Cover ArtA fascinating take on the devastating rule of the Nazis that closely follows the history of mass-scale pharmacology in Germany that helped fuel Hitler's war machine. Ohler uses documents, letters, and (occasional but well-noted) speculation to paint a picture of how the mass production and distribution of a stimulant named Pervitin--also known as methamphetamine--helped the Blitzkrieg succeed.
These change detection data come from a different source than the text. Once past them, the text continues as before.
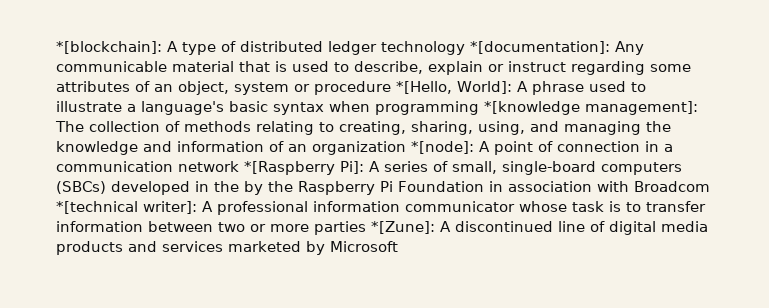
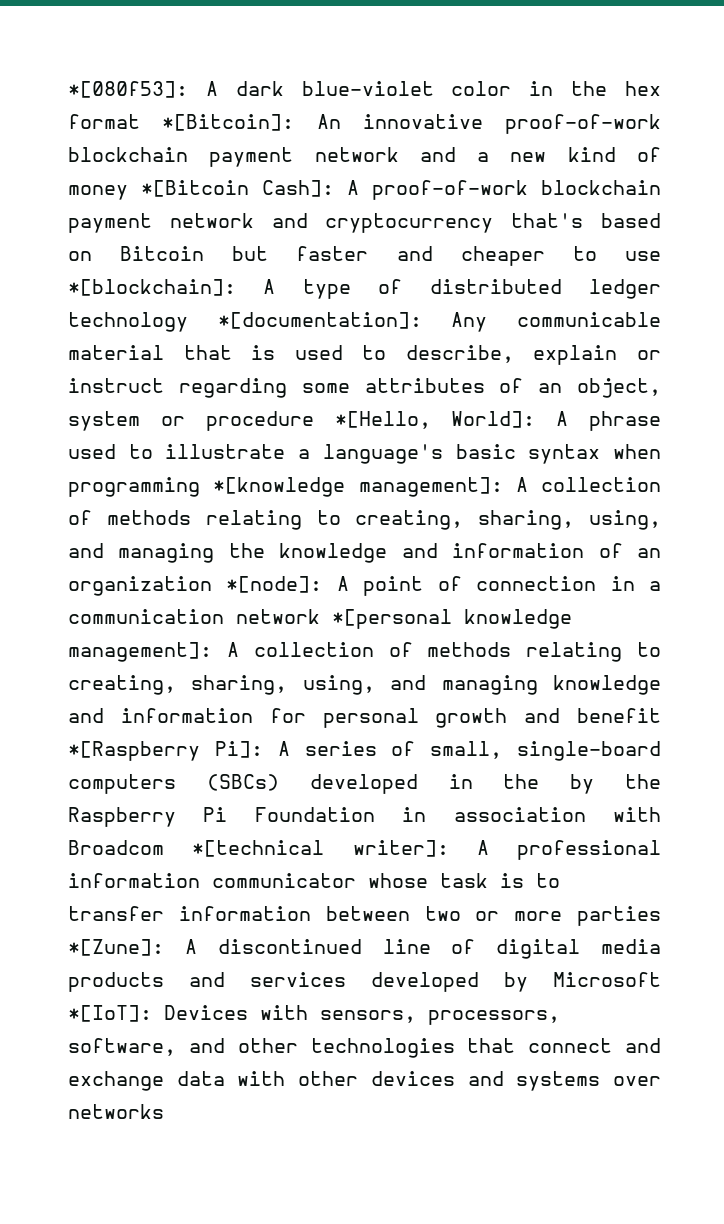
- *[blockchain]:
+ *[080f53]: A dark blue-violet color in the hex format *[Bitcoin]: An innovative proof-of-work blockchain payment network and a new kind of money *[Bitcoin Cash]: A proof-of-work blockchain payment network and cryptocurrency that's based on Bitcoin but faster and cheaper to use *[blockchain]:
- The collection of methods relating to creating, sharing, using, and managing the knowledge and information of an organization *[node]:
+ A collection of methods relating to creating, sharing, using, and managing the knowledge and information of an organization *[node]:
- A point of connection in a communication network *[Raspberry Pi]:
+ A point of connection in a communication network *[personal knowledge management]: A collection of methods relating to creating, sharing, using, and managing knowledge and information for personal growth and benefit *[Raspberry Pi]:
- A discontinued line of digital media products and services marketed by Microsoft
+ A discontinued line of digital media products and services developed by Microsoft *[IoT]: Devices with sensors, processors, software, and other technologies that connect and exchange data with other devices and systems over networks

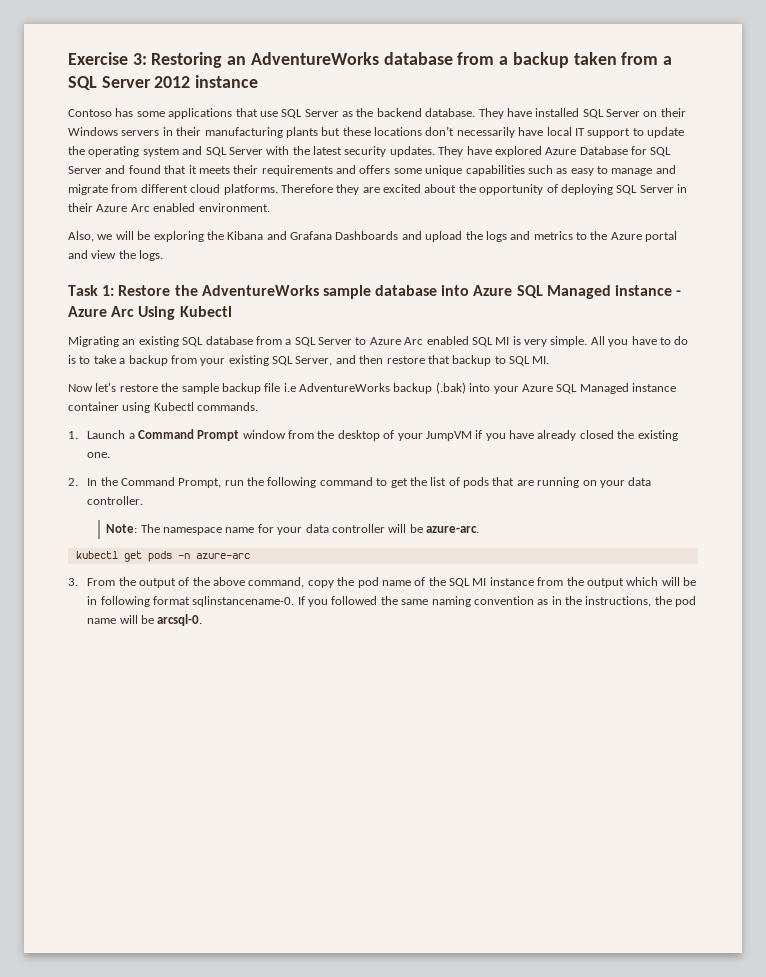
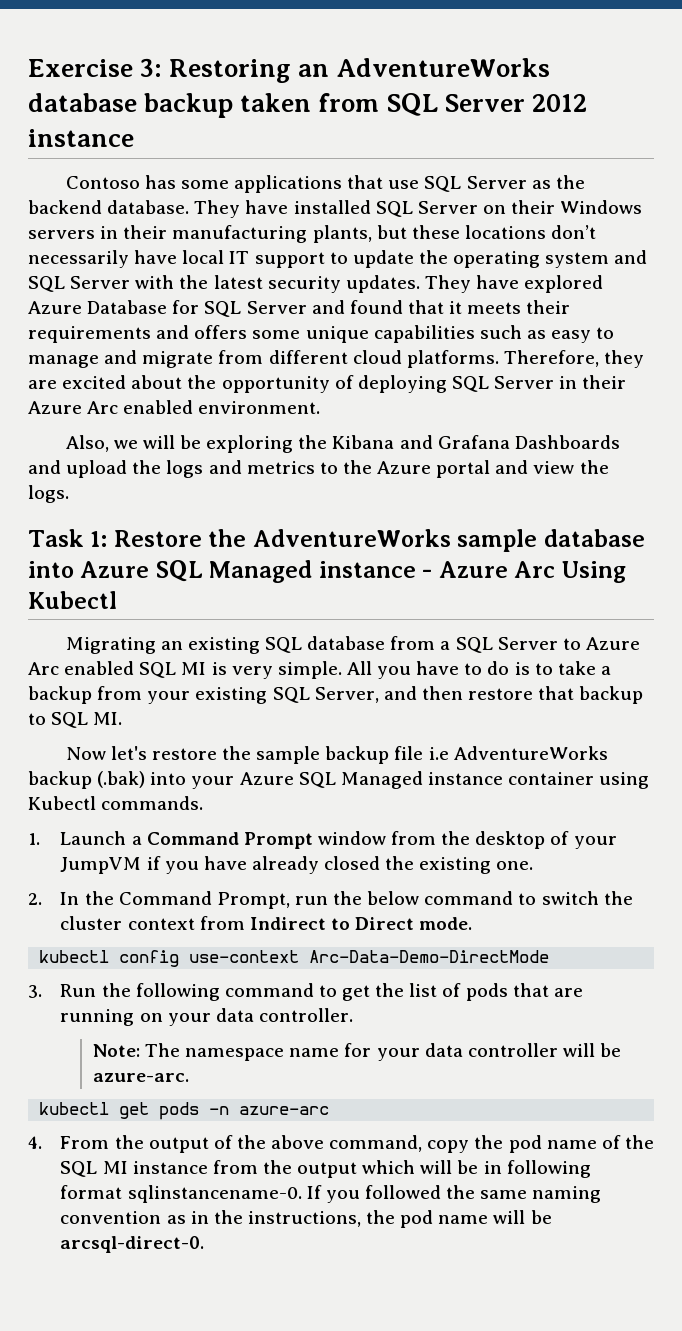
- Exercise 3: Restoring an AdventureWorks database from a backup taken from a SQL Server 2012 instance
+ Exercise 3: Restoring an AdventureWorks database backup taken from SQL Server 2012 instance
- They have installed SQL Server on their Windows servers in their manufacturing plants but these locations don’t necessarily have local IT support to update the operating system and SQL Server with the latest security updates.
+ They have installed SQL Server on their Windows servers in their manufacturing plants, but these locations don’t necessarily have local IT support to update the operating system and SQL Server with the latest security updates.
- Therefore they are excited about the opportunity of deploying SQL Server in their Azure Arc enabled environment.
+ Therefore, they are excited about the opportunity of deploying SQL Server in their Azure Arc enabled environment.
- 2. In the Command Prompt, run the following command to get the list of pods that are running on your data controller.
+ 2. In the Command Prompt, run the below command to switch the cluster context from Indirect to Direct mode.
+ kubectl config use-context Arc-Data-Demo-DirectMode
+ 3. Run the following command to get the list of pods that are running on your data controller.
- 3. From the output of the above command, copy the pod name of the SQL MI instance from the output which will be in following format sqlinstancename-0.
+ 4. From the output of the above command, copy the pod name of the SQL MI instance from the output which will be in following format sqlinstancename-0.
- If you followed the same naming convention as in the instructions, the pod name will be arcsql-0.
+ If you followed the same naming convention as in the instructions, the pod name will be arcsql-direct-0.

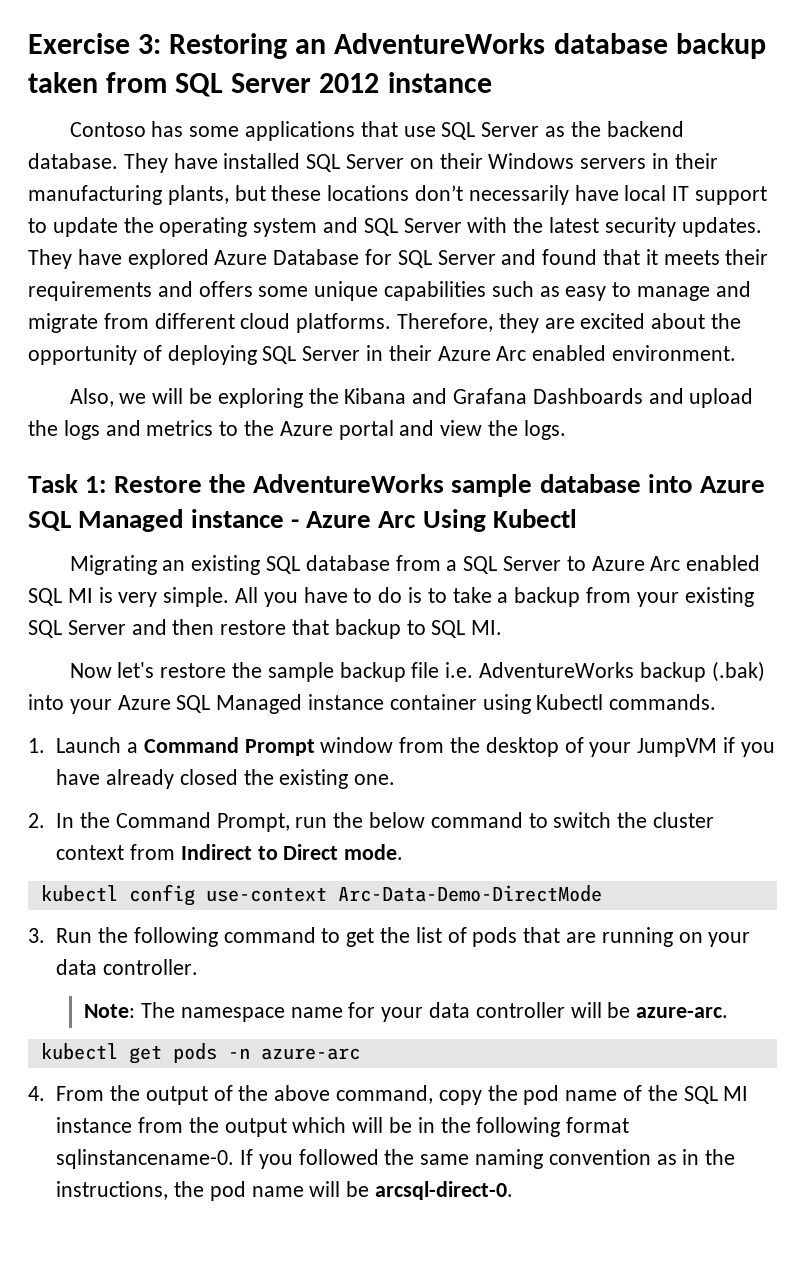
- All you have to do is to take a backup from your existing SQL Server, and then restore that backup to SQL MI.
+ All you have to do is to take a backup from your existing SQL Server and then restore that backup to SQL MI.
- Now let's restore the sample backup file i.e AdventureWorks backup (.bak) into your Azure SQL Managed instance container using Kubectl commands.
+ Now let's restore the sample backup file i.e. AdventureWorks backup (.bak) into your Azure SQL Managed instance container using Kubectl commands.
- 4. From the output of the above command, copy the pod name of the SQL MI instance from the output which will be in following format sqlinstancename-0.
+ 4. From the output of the above command, copy the pod name of the SQL MI instance from the output which will be in the following format sqlinstancename-0.

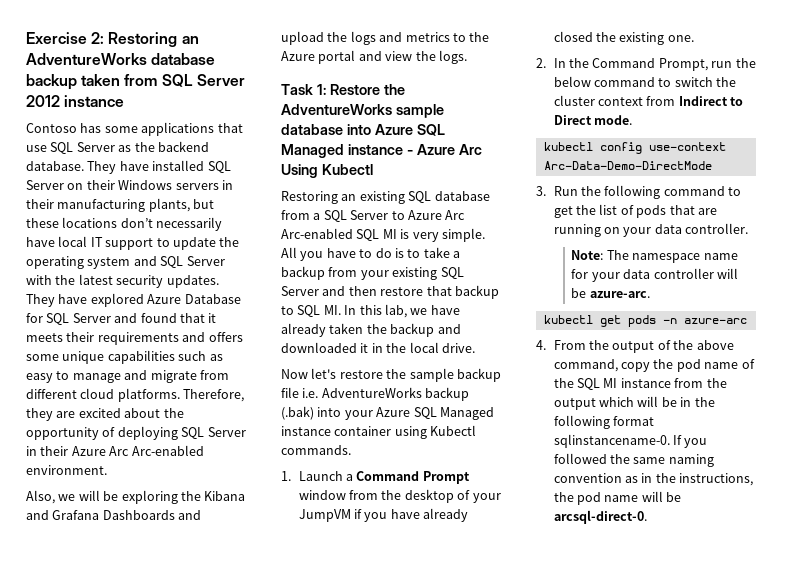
- Exercise 3: Restoring an AdventureWorks database backup taken from SQL Server 2012 instance
+ Exercise 2: Restoring an AdventureWorks database backup taken from SQL Server 2012 instance
- Therefore, they are excited about the opportunity of deploying SQL Server in their Azure Arc enabled environment.
+ Therefore, they are excited about the opportunity of deploying SQL Server in their Azure Arc Arc-enabled environment.
- Migrating an existing SQL database from a SQL Server to Azure Arc enabled SQL MI is very simple.
+ Restoring an existing SQL database from a SQL Server to Azure Arc Arc-enabled SQL MI is very simple.
- All you have to do is to take a backup from your existing SQL Server and then restore that backup to SQL MI.
+ All you have to do is to take a backup from your existing SQL Server and then restore that backup to SQL MI. In this lab, we have already taken the backup and downloaded it in the local drive.

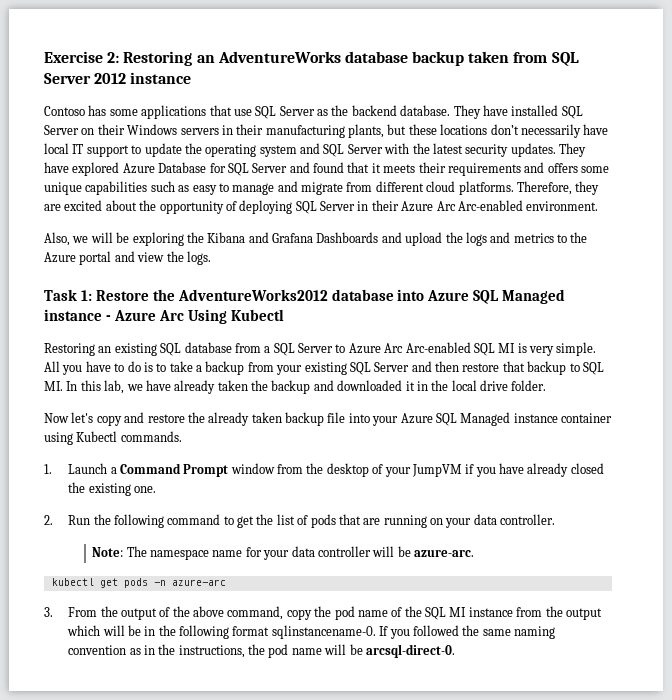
- Task 1: Restore the AdventureWorks sample database into Azure SQL Managed instance - Azure Arc Using Kubectl
+ Task 1: Restore the AdventureWorks2012 database into Azure SQL Managed instance - Azure Arc Using Kubectl
- All you have to do is to take a backup from your existing SQL Server and then restore that backup to SQL MI. In this lab, we have already taken the backup and downloaded it in the local drive.
+ All you have to do is to take a backup from your existing SQL Server and then restore that backup to SQL MI. In this lab, we have already taken the backup and downloaded it in the local drive folder.
- Now let's restore the sample backup file i.e. AdventureWorks backup (.bak) into your Azure SQL Managed instance container using Kubectl commands.
+ Now let's copy and restore the already taken backup file into your Azure SQL Managed instance container using Kubectl commands.
- 2. In the Command Prompt, run the below command to switch the cluster context from Indirect to Direct mode.
- kubectl config use-context Arc-Data-Demo-DirectMode
- 3. Run the following command to get the list of pods that are running on your data controller.
+ 2. Run the following command to get the list of pods that are running on your data controller.
- 4. From the output of the above command, copy the pod name of the SQL MI instance from the output which will be in the following format sqlinstancename-0.
+ 3. From the output of the above command, copy the pod name of the SQL MI instance from the output which will be in the following format sqlinstancename-0.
Hitler's personal drug use and contradictory philosophy are also explored to better understand the dark impulses that led to the rise (and ultimately the fall) of the Third Reich.
 
Publisher description:
The Nazi regime preached an ideology of physical, mental, and moral purity. Yet as Norman Ohler reveals in this gripping new history, the Third Reich was saturated with drugs: cocaine, opiates, and, most of all, methamphetamines, which were consumed by everyone from factory workers to housewives to German soldiers. In fact, troops were encouraged, and in some cases ordered, to take rations of a form of crystal meth--the elevated energy and feelings of invincibility associated with the high even help to account for the breakneck invasion that sealed the fall of France in 1940, as well as other German military victories. Hitler himself became increasingly dependent on injections of a cocktail of drugs--ultimately including Eukodal, a cousin of heroin--administered by his personal doctor. Thoroughly researched and rivetingly readable, Blitzed throws light on a history that, until now, has remained in the shadows.